Generational order is a term used in childhood sociology and describes a type of social order in the social sciences and pedagogy that is based on the differentiation of society on the basis of generation membership. According to the view of modern childhood sociology ( generationing ), the groups children and adults are socially constructed categories that are not of natural origin and contain hidden hierarchies , therefore the so-called adultism based on this is intended to be deconstructed . This describes abusive, discriminatory and prejudiced behavior towards children based on their presumed immaturity.
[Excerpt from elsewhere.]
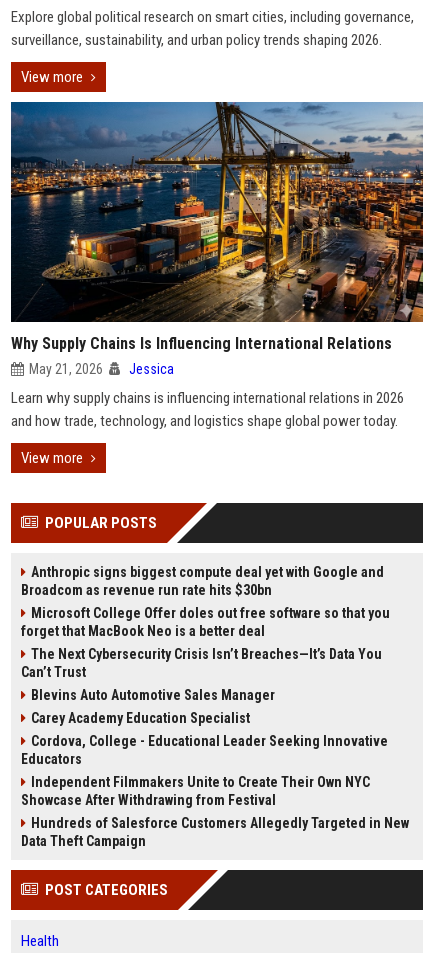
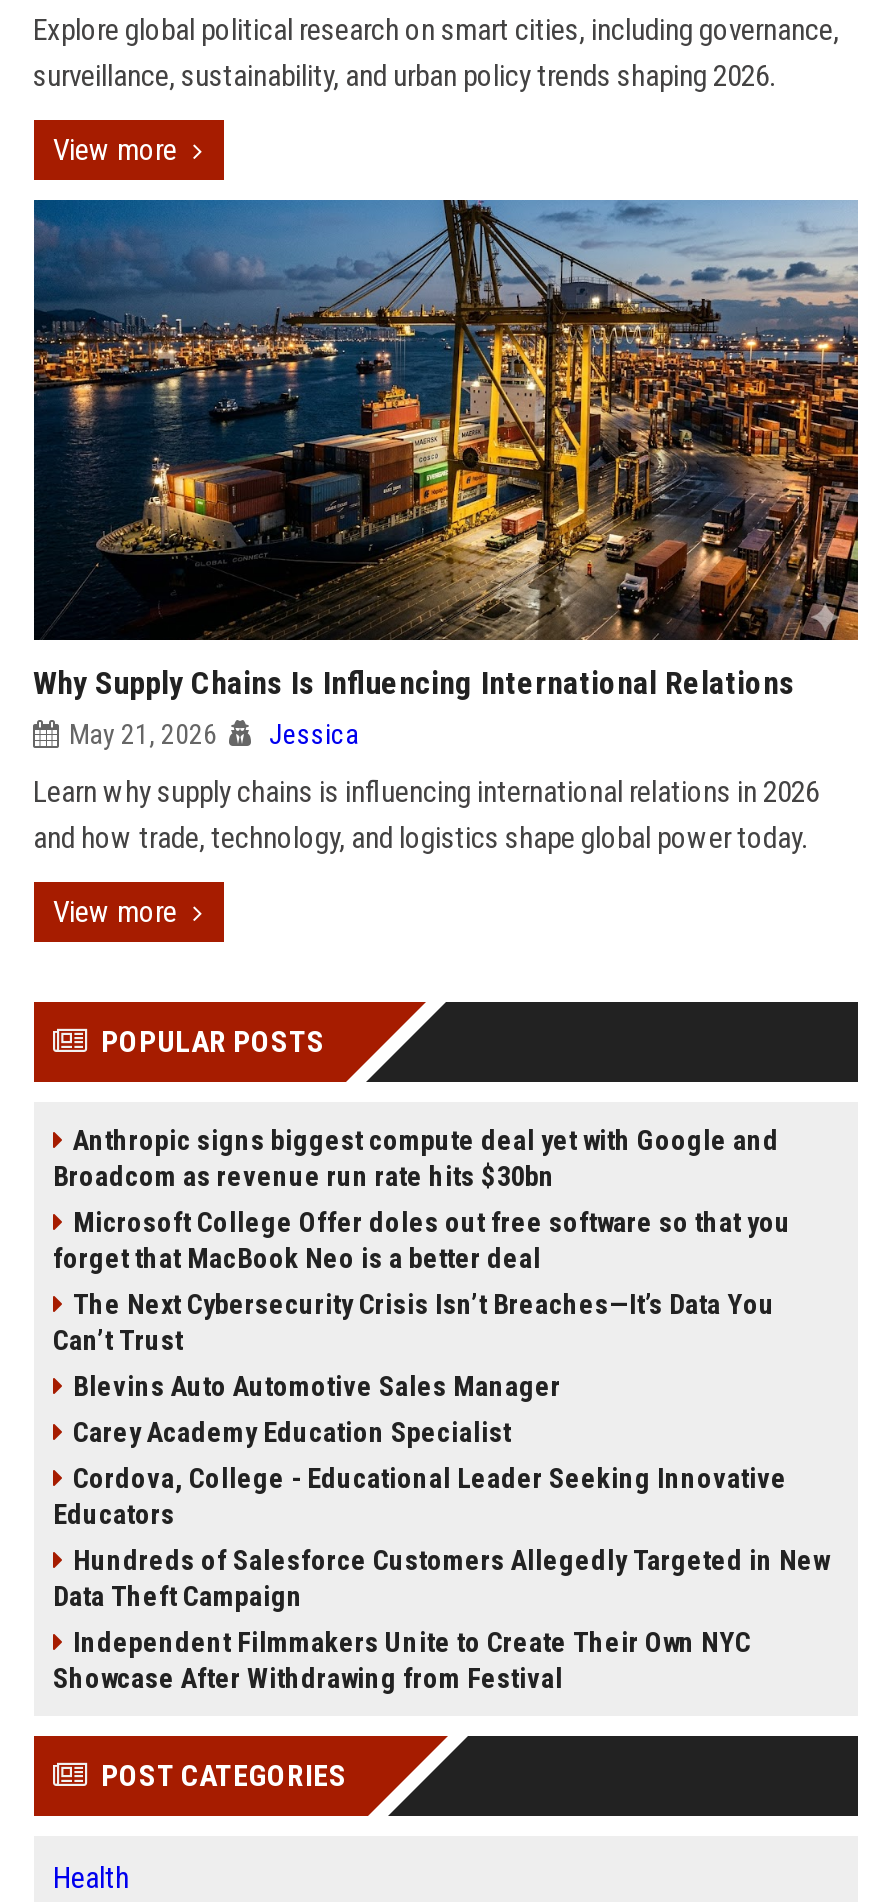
moved down: Independent Filmmakers Unite to Create Their Own NYC | Showcase After Withdrawing from Festival

moved up: Hundreds of Salesforce Customers Allegedly Targeted in New | Data Theft Campaign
As a generational class, children stand in the field of tension between market, family and state, and their autonomy as “own” actors should be strengthened ( agency ).

The almost complementary position of children and adults is reproduced again and again due to the already prevailing structures, which is why the structure of society is also viewed critically as "generational". The concept of “generationing” (Alanen 1992) postulates that the “generational” order should be replaced by a “relational” one that focuses on interpersonal relationships at eye level.

“This approach [ generationing ] shows little understanding of the great importance that intra-generational differences and relationships have in everyday life, ” criticizes Heinz Hengst. According to Preuss-Lausitz , the implementation of the concepts of “modern childhood sociology” (“new social childhood studies”) increases the psychological stress of many children, as the shift in the balance of power demands the assumption of responsibility, which may overload children.

With reference to social constructivist concepts , such as the sociologist Susanne Achterberg, an inappropriate sexuality of the child in relation to (to be dissolved) generation boundaries is discussed differently. Doris Bühler-Niederberger (2011) postulates that children are socially "generationally" standardized by adults in order to discipline them to later become "orderly", the integration into a society dominated by adults.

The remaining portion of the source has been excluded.